YOUR OBJECTIVE
Search the records for the word "subtotal" and copy every line in which it occurs.

Recorded data
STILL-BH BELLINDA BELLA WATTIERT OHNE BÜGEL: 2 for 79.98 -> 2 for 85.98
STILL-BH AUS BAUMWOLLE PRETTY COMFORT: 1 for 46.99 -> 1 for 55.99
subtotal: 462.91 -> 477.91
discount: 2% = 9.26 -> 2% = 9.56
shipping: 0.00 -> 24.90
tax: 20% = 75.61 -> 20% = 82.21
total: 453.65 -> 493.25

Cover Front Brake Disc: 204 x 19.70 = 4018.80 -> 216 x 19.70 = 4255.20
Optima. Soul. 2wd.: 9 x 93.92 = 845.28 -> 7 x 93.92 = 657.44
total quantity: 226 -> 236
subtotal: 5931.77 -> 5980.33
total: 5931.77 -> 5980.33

THE COMPLETED TASK
subtotal: 462.91 -> 477.91
subtotal: 5931.77 -> 5980.33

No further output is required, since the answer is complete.